┌─ Dataset content
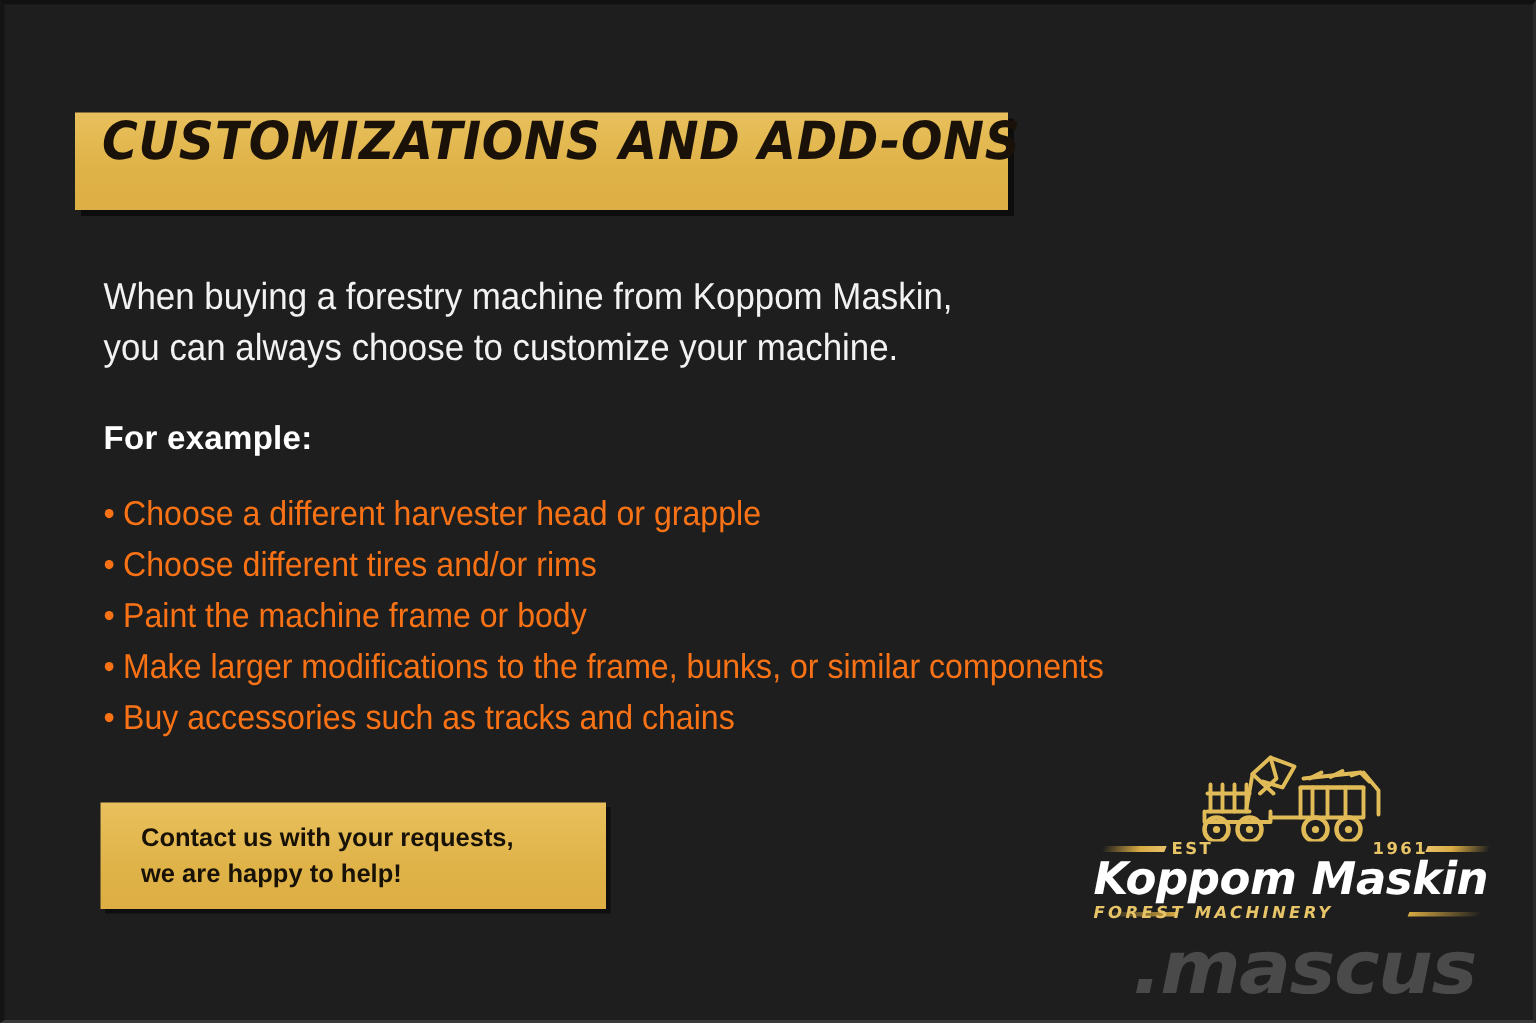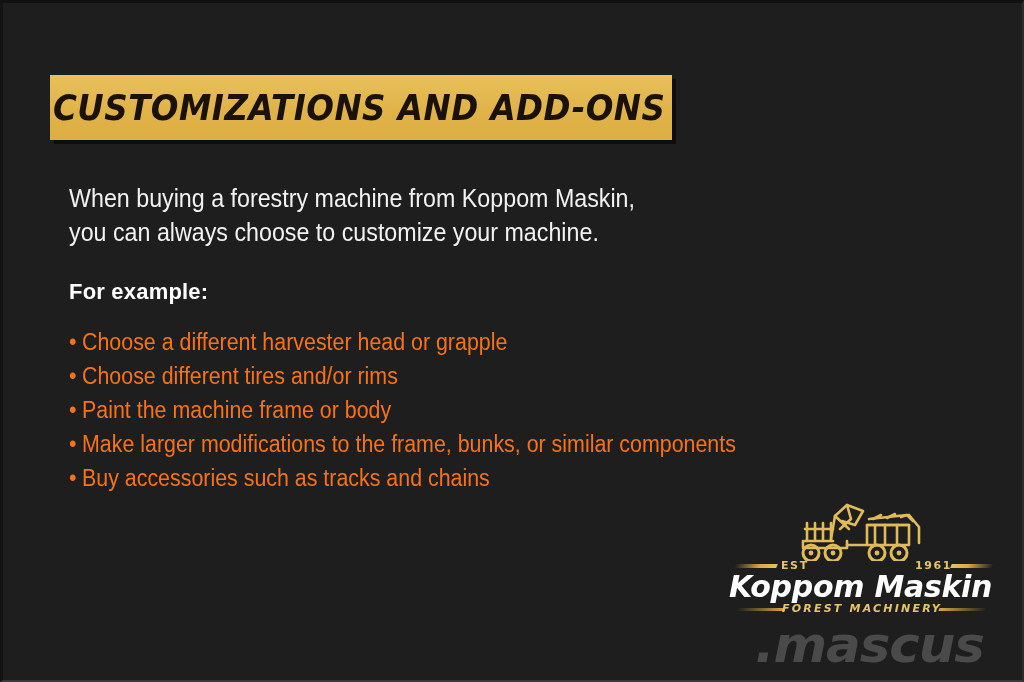--- a/index.html
+++ b/index.html
@@ -34,8 +34,7 @@
     background: linear-gradient(180deg, #e8c05c 0%, #e0b349 55%, #dcae43 100%);
     box-shadow: 4px 4px 0 rgba(0,0,0,0.55);
     display: flex;
-    align-items: center;
-    padding-left: 3px;
+    padding-left: 18px;
     box-sizing: border-box;
   }
   .title-text {

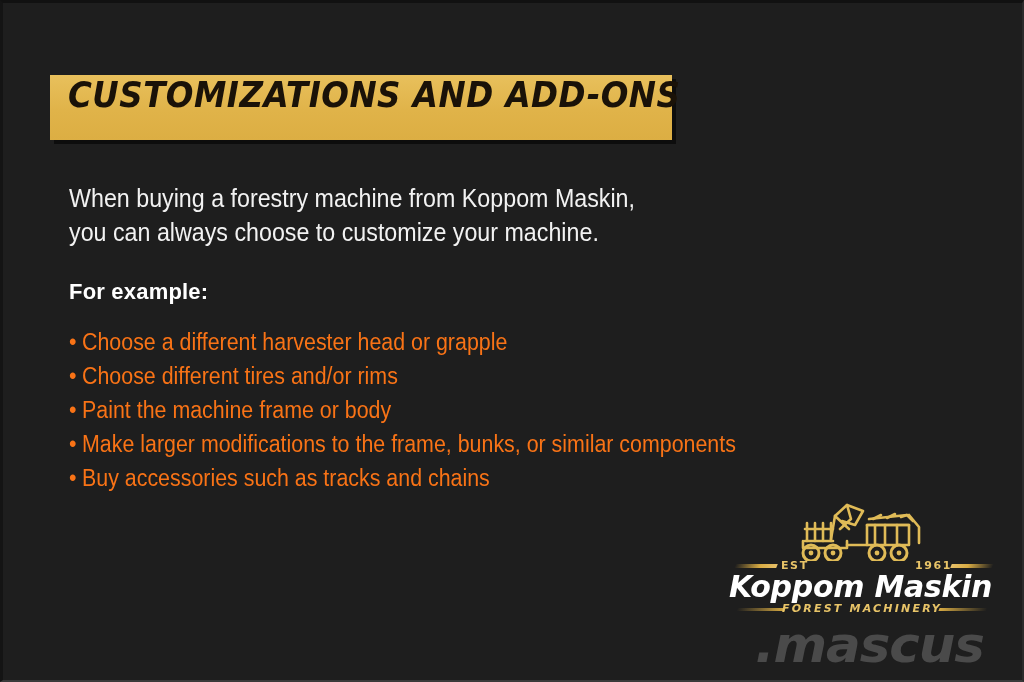--- a/index.html
+++ b/index.html
@@ -253,6 +253,10 @@
     </div>
   </div>
 
+  <div class="contact-box">
+    <div class="contact-line">Contact us with your requests,</div>
+    <div class="contact-line">we are happy to help!</div>
+  </div>
 
   <div class="logo">
 

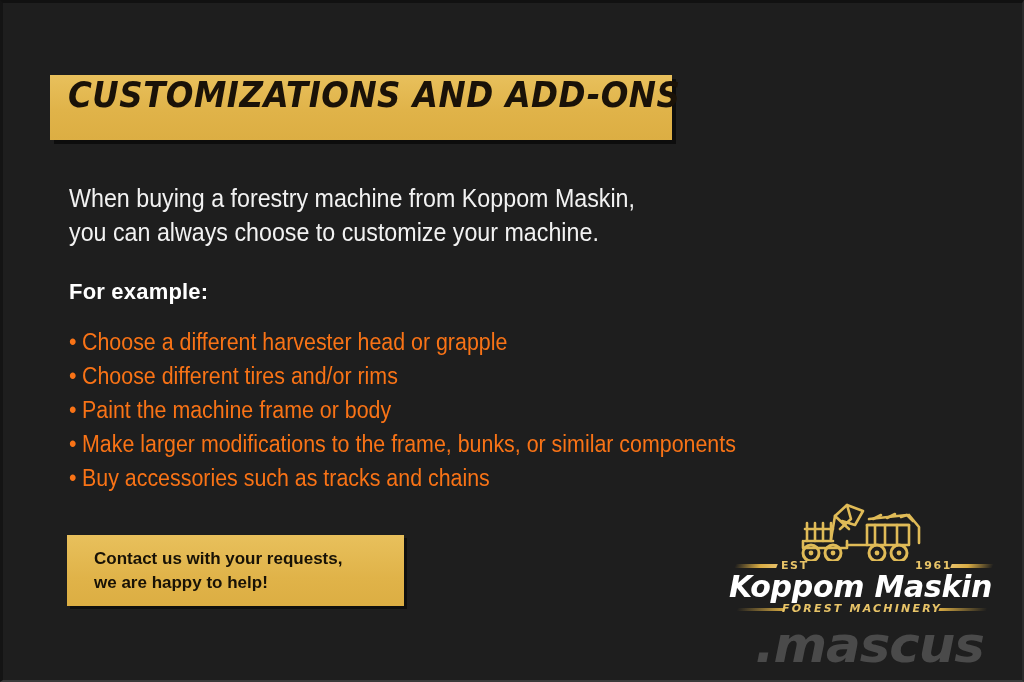--- a/index.html
+++ b/index.html
@@ -183,7 +183,6 @@
     left: 0;
     top: 103px;
     width: 266px;
-    text-align: center;
     font-family: "DejaVu Sans", sans-serif;
     font-weight: bold;
     font-style: italic;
└─
Within the listing above, find every line containing the string "align" and return it.

Result of this task.
-    align-items: center;
-    text-align: center;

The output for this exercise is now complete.